AIM OF THE TASK -
Working from the records below, repeat exactly the lines starting at the line that contains "[446,211,514,220] want to" and ending at the line that contains "(184, 449) none", inclusive.

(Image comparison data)

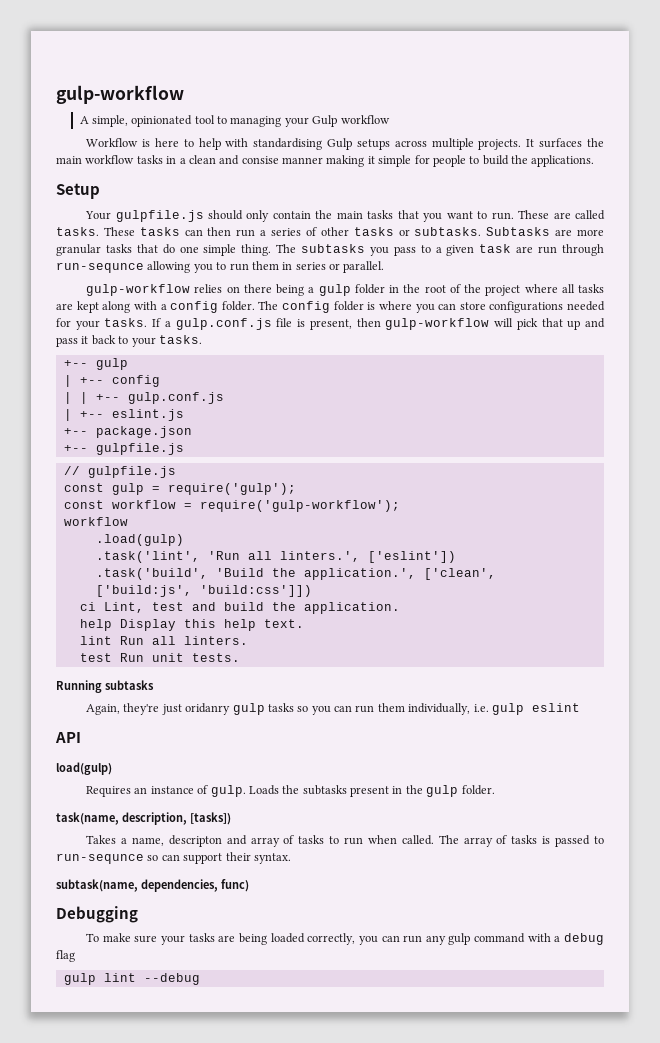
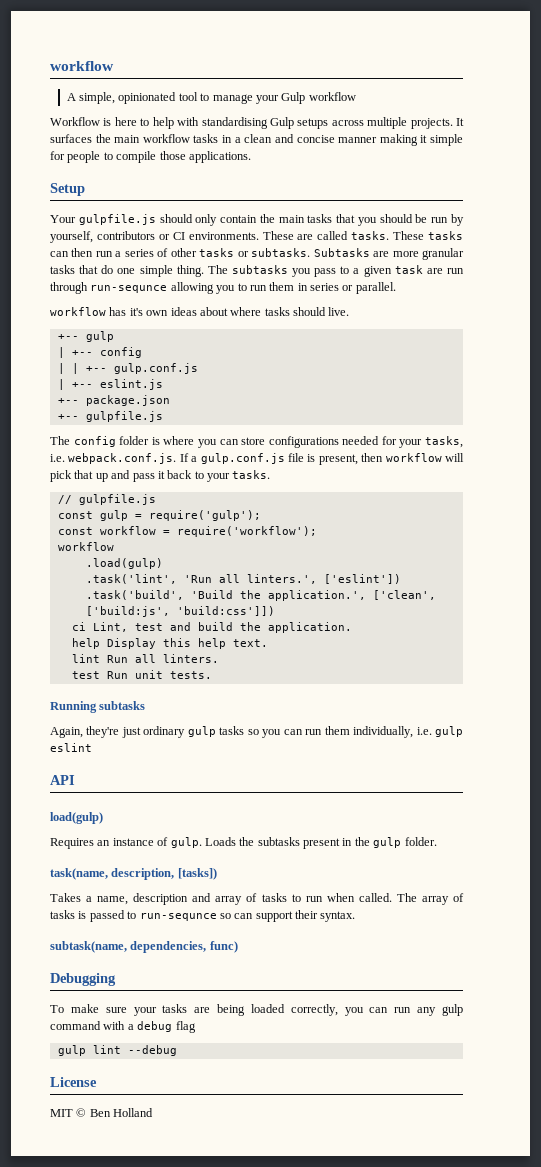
[56,85,184,104] gulp-workflow -> [50,61,114,71] workflow
[230,116,282,127] managing -> [212,94,253,104] manage
[241,156,279,164] consise -> [296,135,335,143] concise
[482,155,528,165] build the -> [116,151,186,163] compile those
[446,211,514,220] want to run. -> [379,214,465,226] [50,231,259,243] should be run by yourself, contributors or CI environments.
[86,284,605,296] [56,301,605,313] [56,318,606,330] [56,335,202,347] gulp-workflow relies on there being a gulp folder in the root of the project where all tasks are kept along with a config folder. The config folder is where you can store configurations needed for your tasks. If a gulp.conf.js file is present, then gulp-workflow will pick that up and pass it back to your tasks. -> [50,307,350,316] workflow has it's own ideas about where tasks should live.
(184, 449) none -> [50,436,463,448] [50,453,464,465] [50,470,271,482] // The config folder is where you can store configurations needed for your tasks, i.e. webpack.conf.js. If a gulp.conf.js file is present, then workflow will pick that up and pass it back to your tasks.
[199,500,400,512] require('gulp-workflow'); -> [176,526,317,537] require('workflow');
[185,703,231,715] oridanry -> [143,726,186,738] ordinary
[168,835,222,847] descripton -> [133,893,189,905] description
(200, 979) none -> [50,1077,97,1087] [50,1108,154,1117] // License // MIT © Ben Holland

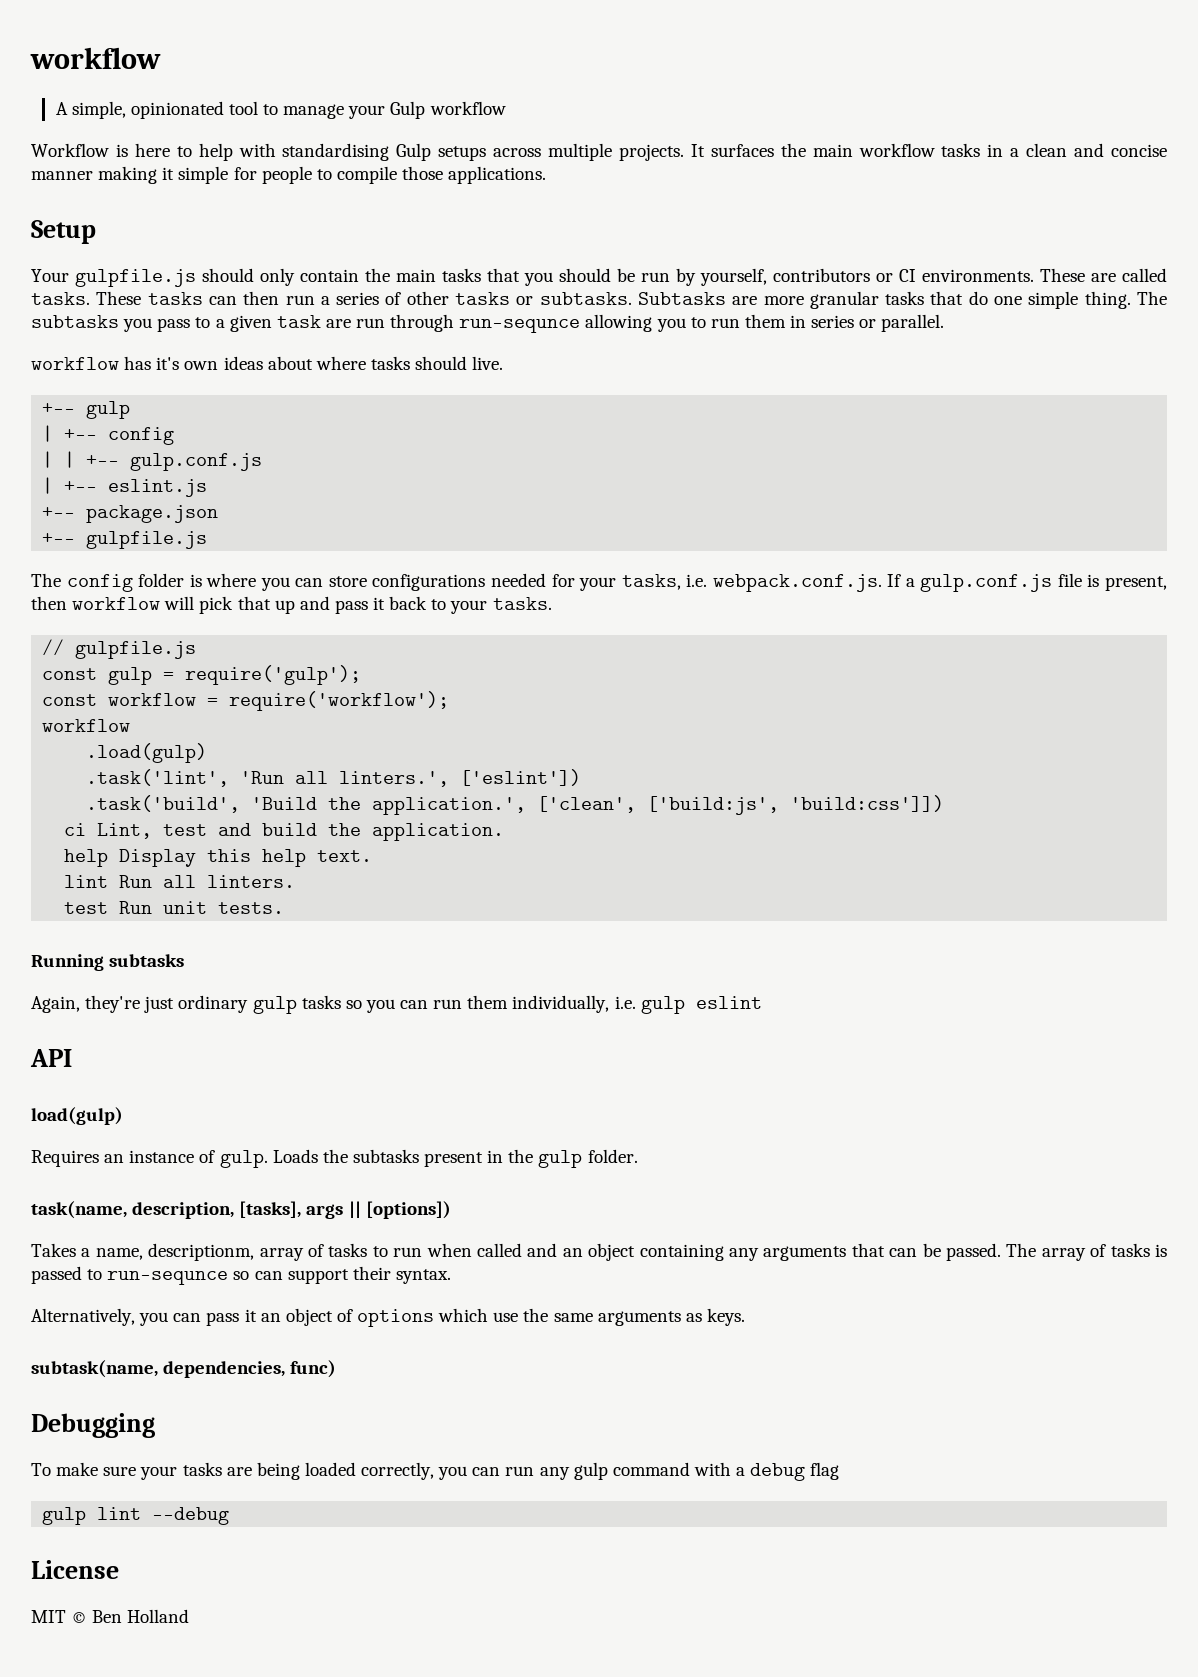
[177,868,217,880] [tasks]) -> [239,1201,451,1219] [tasks], args || [options])
[133,893,212,905] description and -> [148,1243,255,1261] descriptionm,
[358,893,392,902] called. -> [476,1243,1001,1261] called and an object containing any arguments that can be passed.
(356, 916) none -> [31,1308,745,1327] // Alternatively, you can pass it an object of options which use the same arguments as keys.

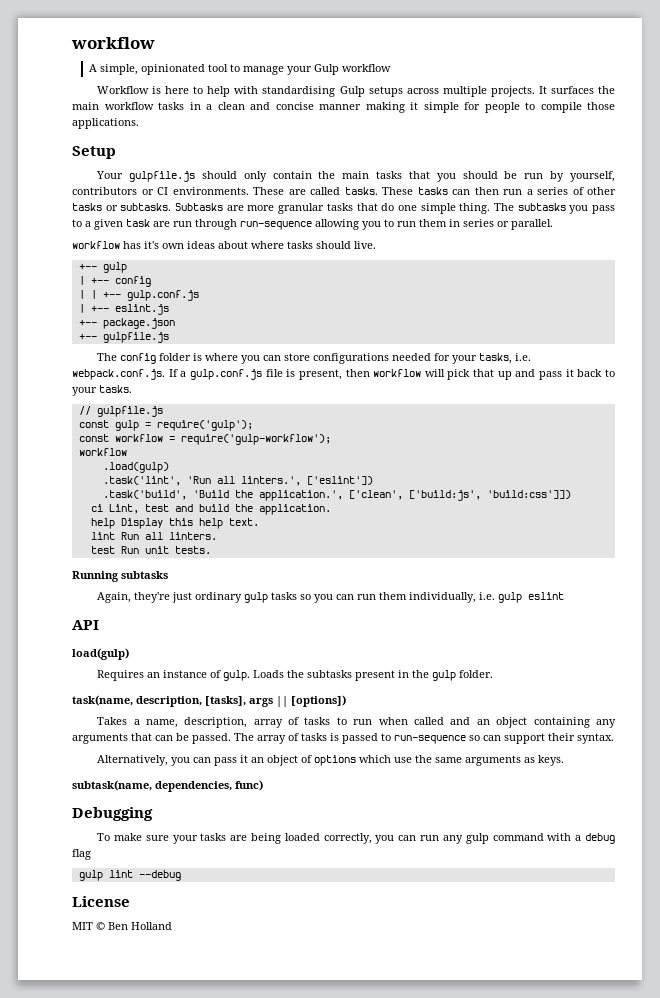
[459,319,581,333] run-sequnce -> [240,221,312,230] run-sequence
[229,691,450,711] require('workflow'); -> [180,434,331,445] require('gulp-workflow');
[148,1243,255,1261] descriptionm, -> [184,717,248,728] description,
[107,1271,229,1285] run-sequnce -> [394,735,466,744] run-sequence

RESULT OF THIS EXERCISE -
[446,211,514,220] want to run. -> [379,214,465,226] [50,231,259,243] should be run by yourself, contributors or CI environments.
[86,284,605,296] [56,301,605,313] [56,318,606,330] [56,335,202,347] gulp-workflow relies on there being a gulp folder in the root of the project where all tasks are kept along with a config folder. The config folder is where you can store configurations needed for your tasks. If a gulp.conf.js file is present, then gulp-workflow will pick that up and pass it back to your tasks. -> [50,307,350,316] workflow has it's own ideas about where tasks should live.
(184, 449) none -> [50,436,463,448] [50,453,464,465] [50,470,271,482] // The config folder is where you can store configurations needed for your tasks, i.e. webpack.conf.js. If a gulp.conf.js file is present, then workflow will pick that up and pass it back to your tasks.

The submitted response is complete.